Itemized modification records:
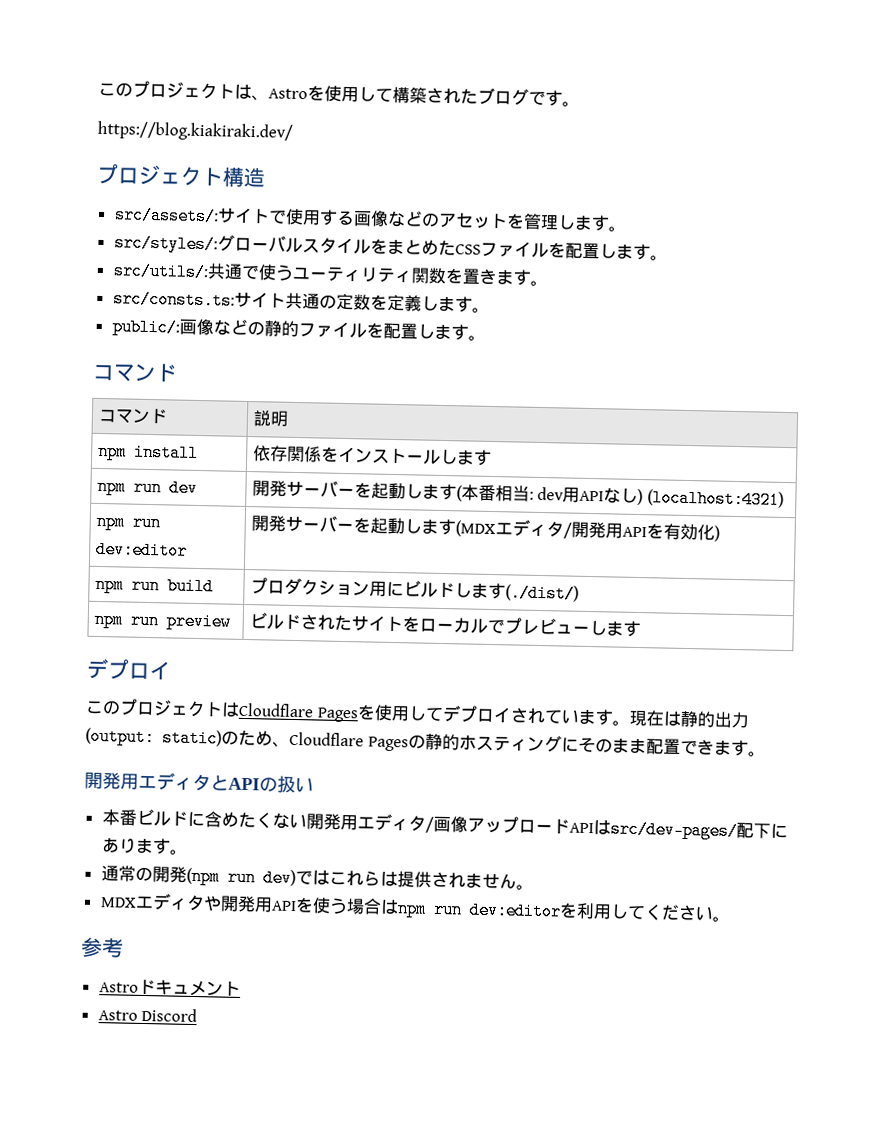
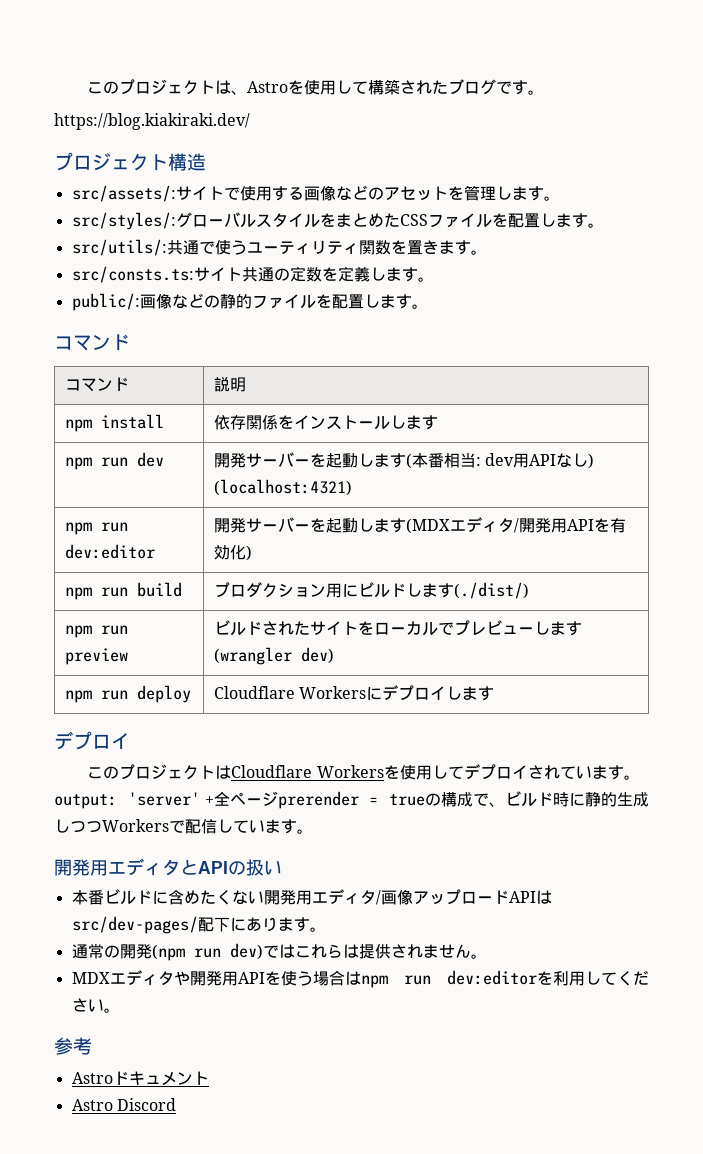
- npm run preview | ビルドされたサイトをローカルでプレビューします
+ npm run preview | ビルドされたサイトをローカルでプレビューします(wrangler dev)
+ npm run deploy | Cloudflare Workersにデプロイします
- このプロジェクトはCloudflare Pagesを使用してデプロイされています。現在は静的出力(output: static)のため、Cloudflare Pagesの静的ホスティングにそのまま配置できます。
+ このプロジェクトはCloudflare Workersを使用してデプロイされています。output: 'server' +全ページprerender = trueの構成で、ビルド時に静的生成しつつWorkersで配信しています。

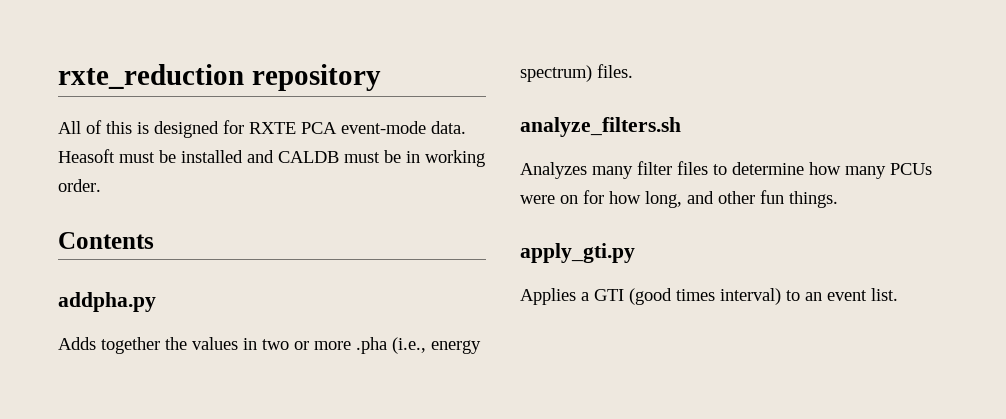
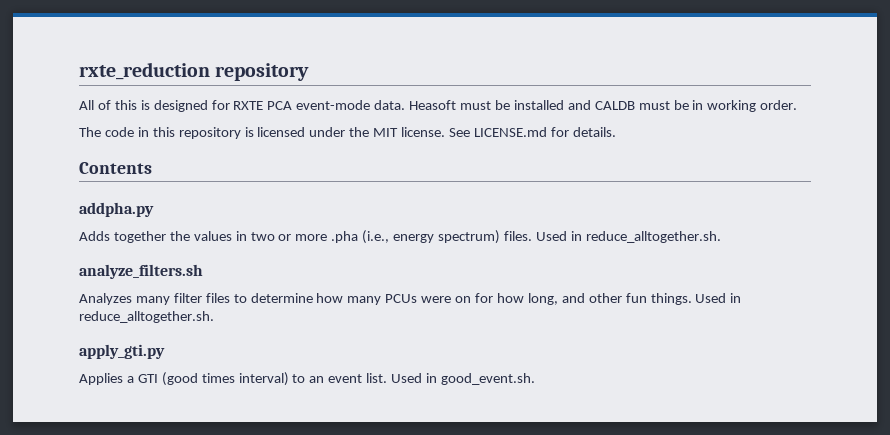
+ The code in this repository is licensed under the MIT license. See LICENSE.md for details.
- Adds together the values in two or more .pha (i.e., energy spectrum) files.
+ Adds together the values in two or more .pha (i.e., energy spectrum) files. Used in reduce_alltogether.sh.
- Analyzes many filter files to determine how many PCUs were on for how long, and other fun things.
+ Analyzes many filter files to determine how many PCUs were on for how long, and other fun things. Used in reduce_alltogether.sh.
+ Used in good_event.sh.

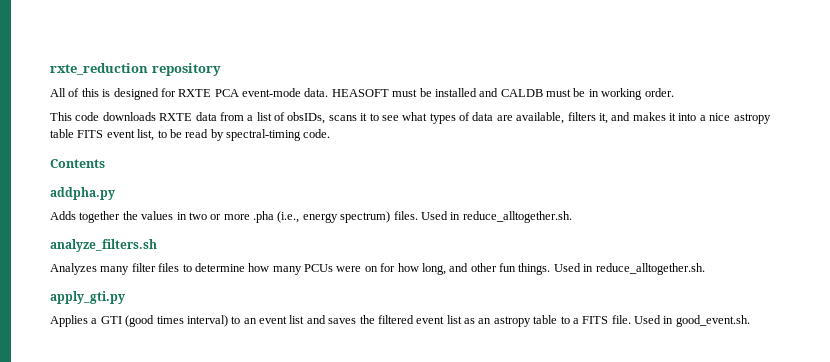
- Heasoft must be installed and CALDB must be in working order.
+ HEASOFT must be installed and CALDB must be in working order.
- The code in this repository is licensed under the MIT license. See LICENSE.md for details.
+ This code downloads RXTE data from a list of obsIDs, scans it to see what types of data are available, filters it, and makes it into a nice astropy table FITS event list, to be read by spectral-timing code.
- Applies a GTI (good times interval) to an event list.
+ Applies a GTI (good times interval) to an event list and saves the filtered event list as an astropy table to a FITS file.

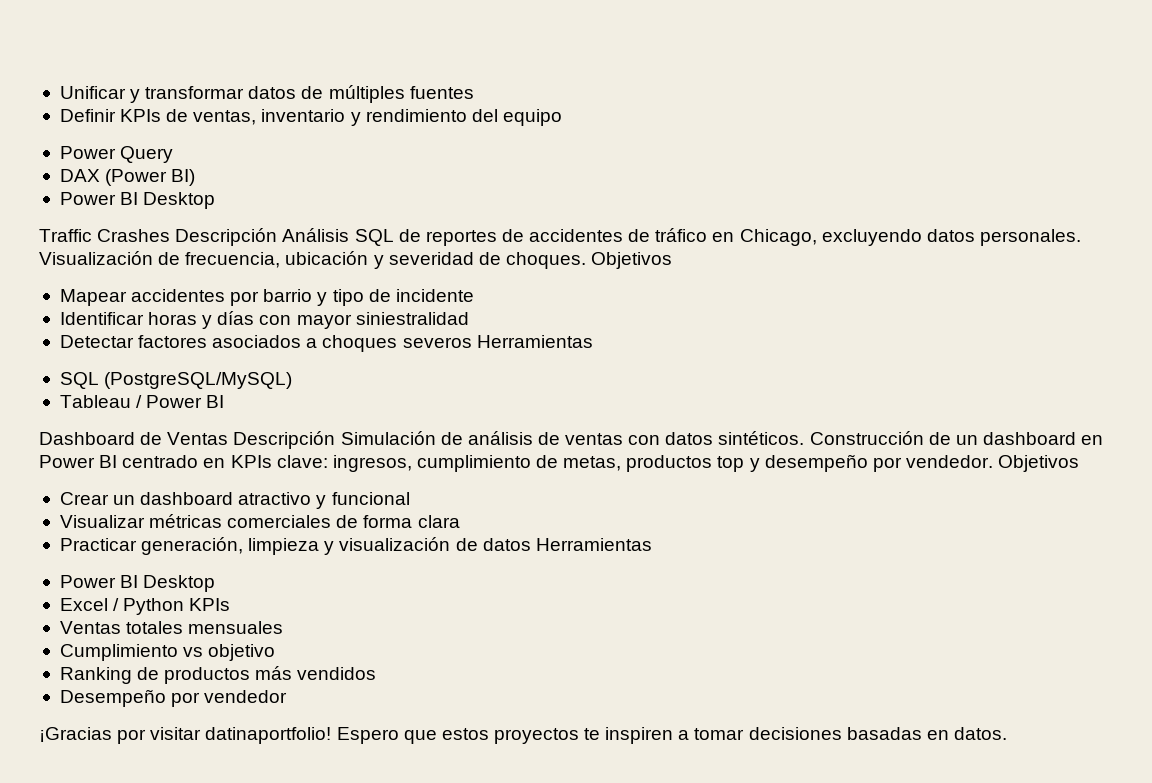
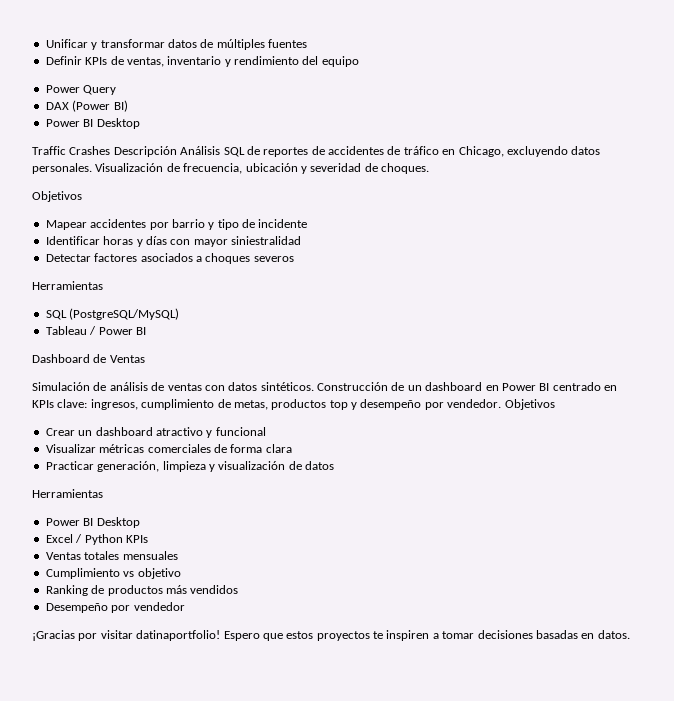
- Visualización de frecuencia, ubicación y severidad de choques. Objetivos
+ Visualización de frecuencia, ubicación y severidad de choques.
+ Objetivos
- Detectar factores asociados a choques severos Herramientas
+ Detectar factores asociados a choques severos
+ Herramientas
- Dashboard de Ventas Descripción Simulación de análisis de ventas con datos sintéticos.
+ Dashboard de Ventas
+ Simulación de análisis de ventas con datos sintéticos.
- Practicar generación, limpieza y visualización de datos Herramientas
+ Practicar generación, limpieza y visualización de datos
+ Herramientas

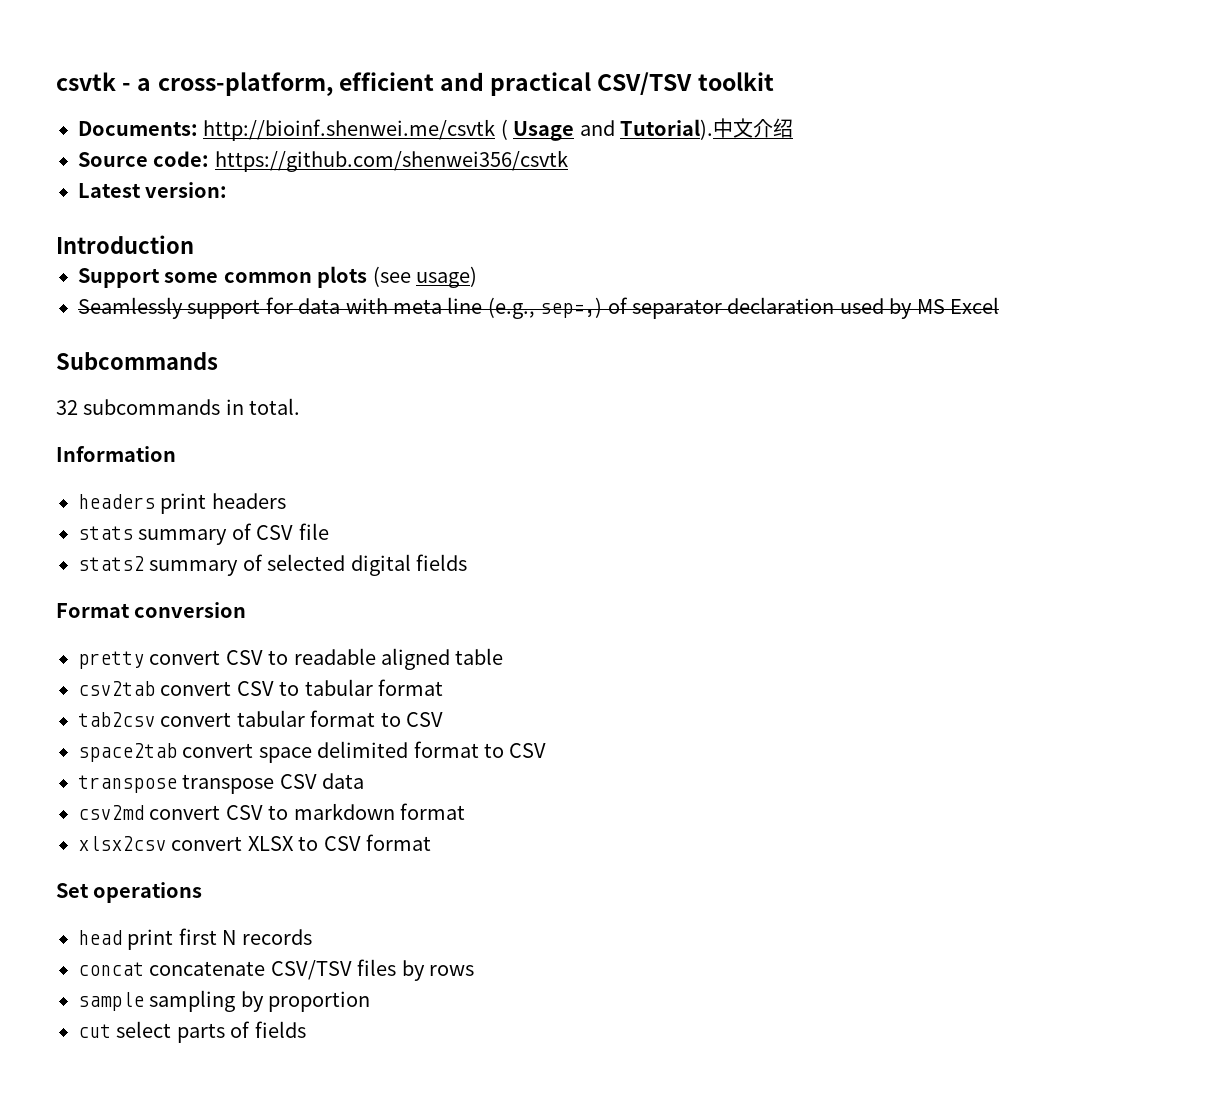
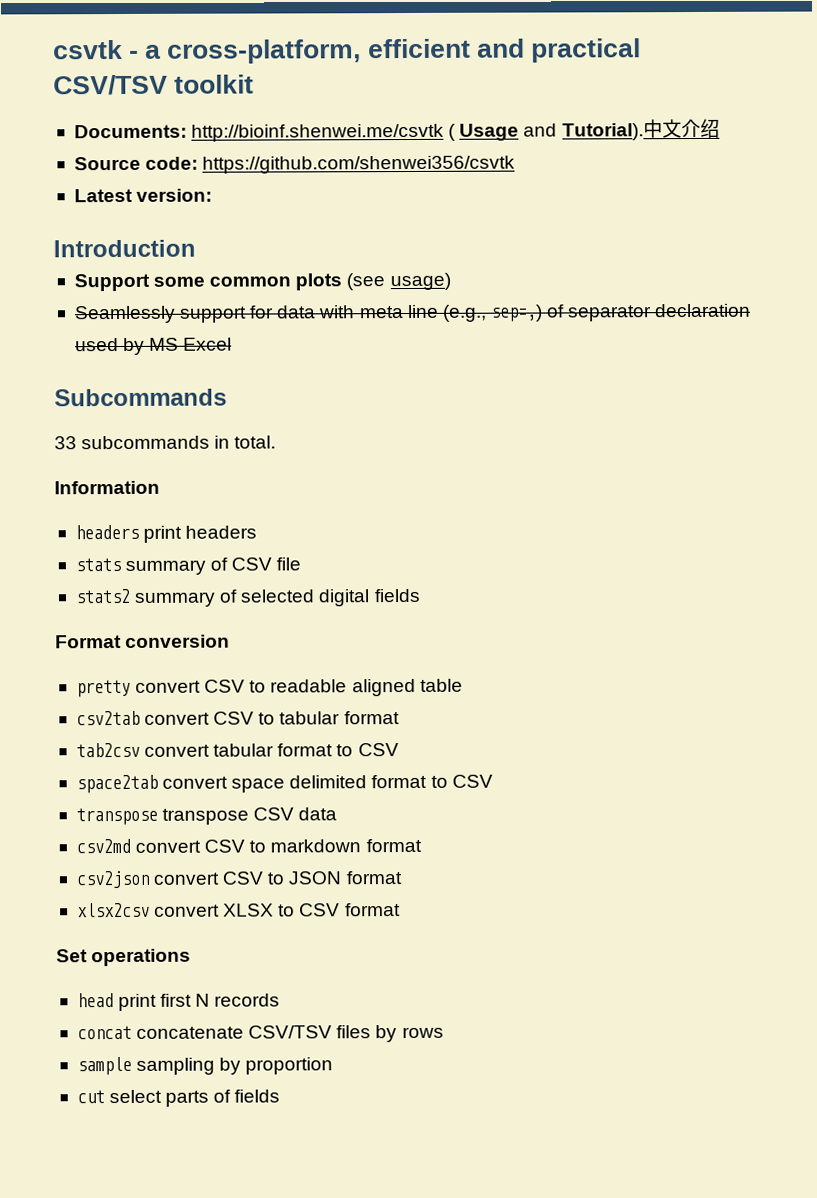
- 32 subcommands in total.
+ 33 subcommands in total.
+ csv2json convert CSV to JSON format

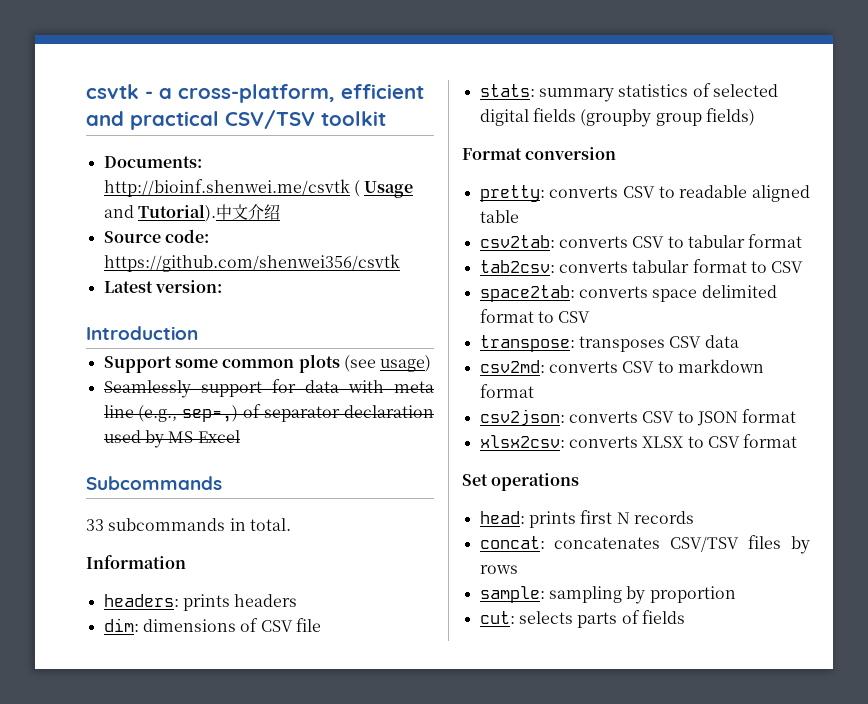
- headers print headers
+ headers: prints headers
- stats summary of CSV file
+ dim: dimensions of CSV file
- stats2 summary of selected digital fields
+ stats: summary statistics of selected digital fields (groupby group fields)
- pretty convert CSV to readable aligned table
+ pretty: converts CSV to readable aligned table
- csv2tab convert CSV to tabular format
+ csv2tab: converts CSV to tabular format
- tab2csv convert tabular format to CSV
+ tab2csv: converts tabular format to CSV
- space2tab convert space delimited format to CSV
+ space2tab: converts space delimited format to CSV
- transpose transpose CSV data
+ transpose: transposes CSV data
- csv2md convert CSV to markdown format
+ csv2md: converts CSV to markdown format
- csv2json convert CSV to JSON format
+ csv2json: converts CSV to JSON format
- xlsx2csv convert XLSX to CSV format
+ xlsx2csv: converts XLSX to CSV format
- head print first N records
+ head: prints first N records
- concat concatenate CSV/TSV files by rows
+ concat: concatenates CSV/TSV files by rows
- sample sampling by proportion
+ sample: sampling by proportion
- cut select parts of fields
+ cut: selects parts of fields

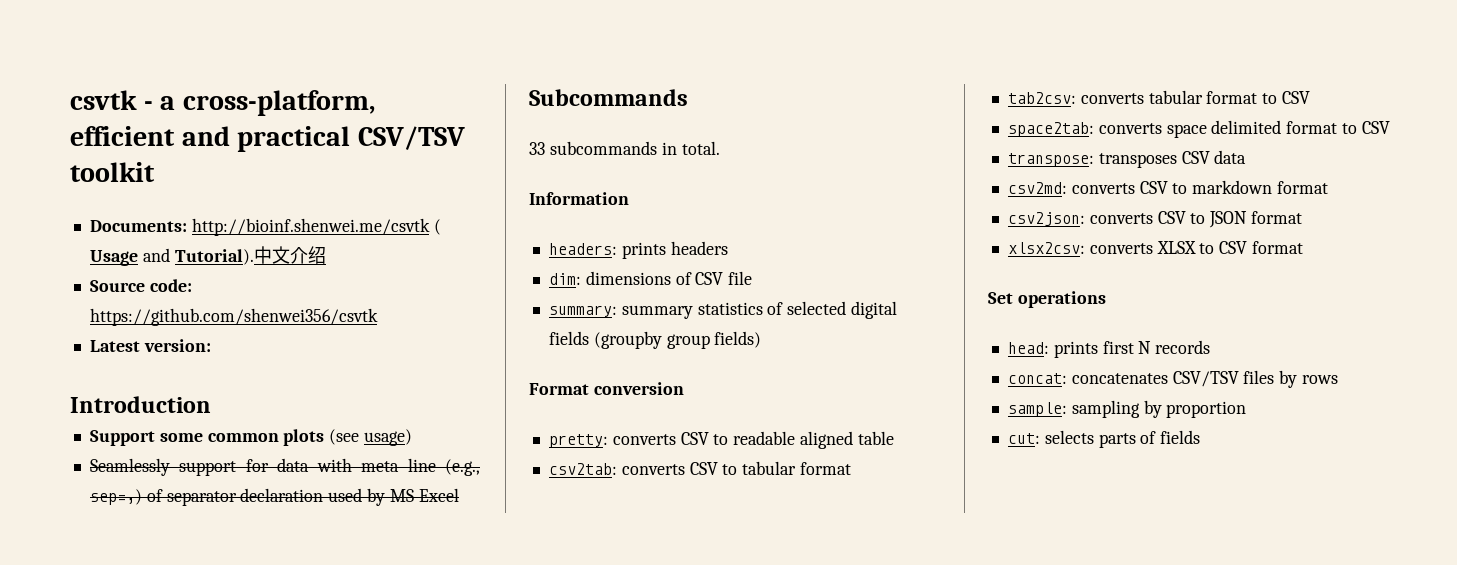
- stats: summary statistics of selected digital fields (groupby group fields)
+ summary: summary statistics of selected digital fields (groupby group fields)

* [Work required]
Look above for the line with "- pretty convert" and the line with "transposes CSV data", and reproduce exactly those two lines plus every line between, nothing more.

* [Exercise output]
- pretty convert CSV to readable aligned table
+ pretty: converts CSV to readable aligned table
- csv2tab convert CSV to tabular format
+ csv2tab: converts CSV to tabular format
- tab2csv convert tabular format to CSV
+ tab2csv: converts tabular format to CSV
- space2tab convert space delimited format to CSV
+ space2tab: converts space delimited format to CSV
- transpose transpose CSV data
+ transpose: transposes CSV data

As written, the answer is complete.